─── Material provided

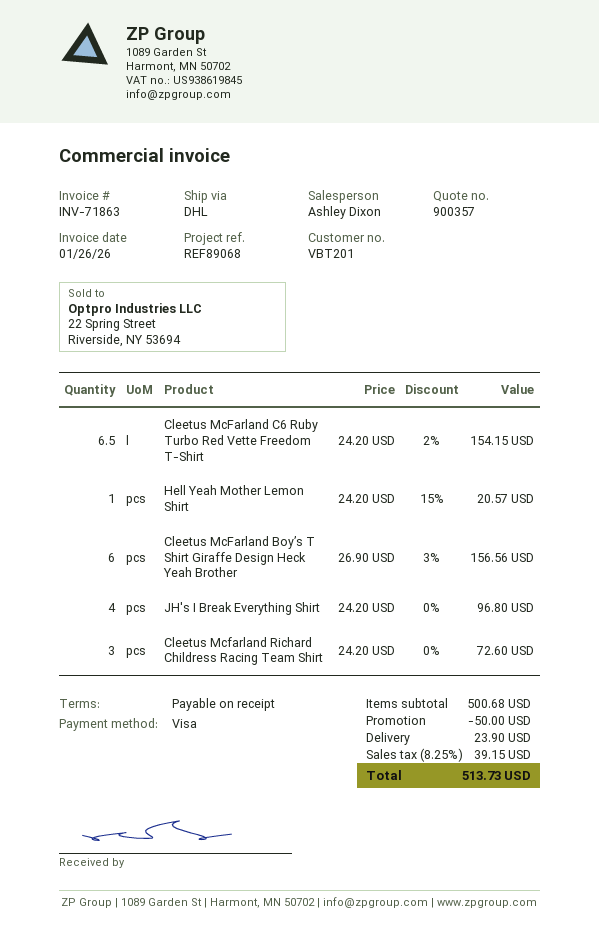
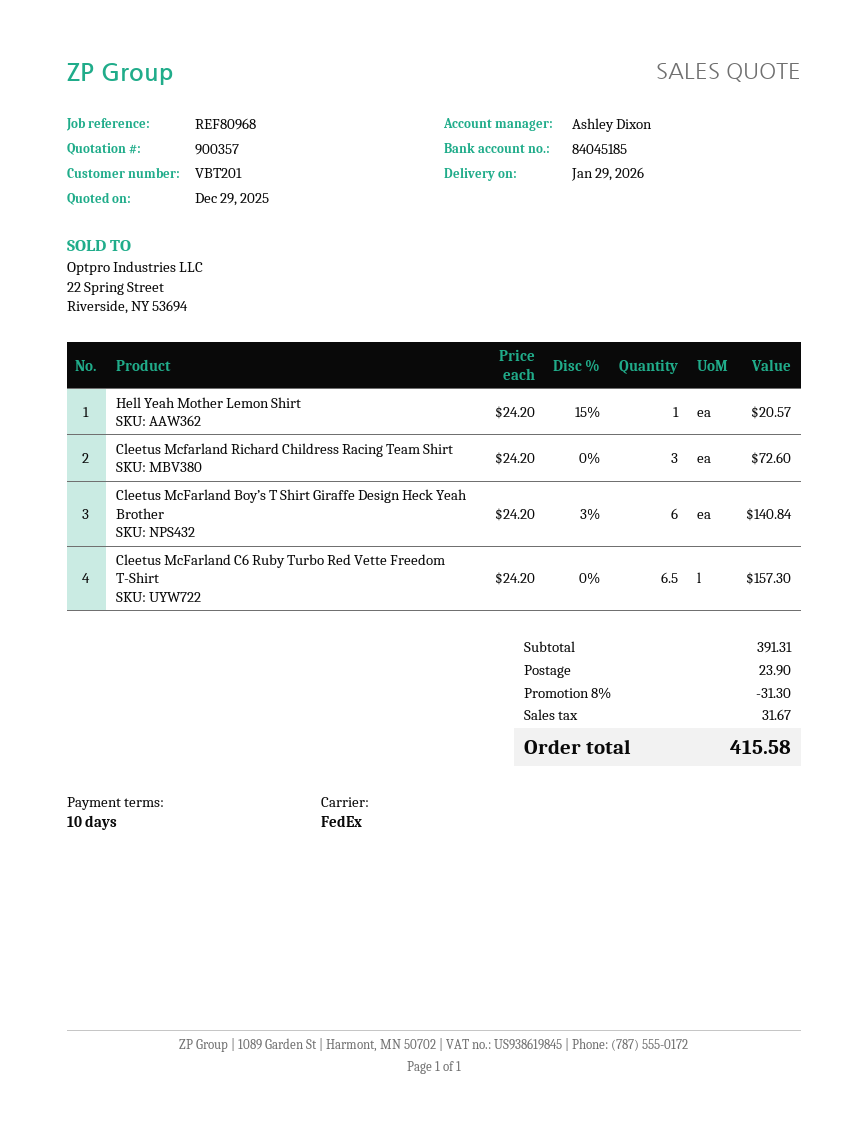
payment terms: on receipt -> 10 days
reference: REF89068 -> REF80968
shipping method: DHL -> FedEx
Cleetus McFarland C6 Ruby Turbo Red Vette Freedom T-Shirt: 6.5 x 24.20 - 2% = 154.15 -> 6.5 x 24.20 = 157.30
Cleetus McFarland Boy’s T Shirt Giraffe Design Heck Yeah Brother: 6 x 26.90 - 3% = 156.56 -> 6 x 24.20 - 3% = 140.84
JH's I Break Everything Shirt: 4 x 24.20 = 96.80 -> none
subtotal: 500.68 -> 391.31
discount: 50.00 -> 31.30
tax: 39.15 -> 31.67
total: 513.73 -> 415.58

──────

▸ **Problem to work on**
The data above must be written out again without alteration, and the pictures in them must be excluded.

▸ **Expected answer**
payment terms: on receipt -> 10 days
reference: REF89068 -> REF80968
shipping method: DHL -> FedEx
Cleetus McFarland C6 Ruby Turbo Red Vette Freedom T-Shirt: 6.5 x 24.20 - 2% = 154.15 -> 6.5 x 24.20 = 157.30
Cleetus McFarland Boy’s T Shirt Giraffe Design Heck Yeah Brother: 6 x 26.90 - 3% = 156.56 -> 6 x 24.20 - 3% = 140.84
JH's I Break Everything Shirt: 4 x 24.20 = 96.80 -> none
subtotal: 500.68 -> 391.31
discount: 50.00 -> 31.30
tax: 39.15 -> 31.67
total: 513.73 -> 415.58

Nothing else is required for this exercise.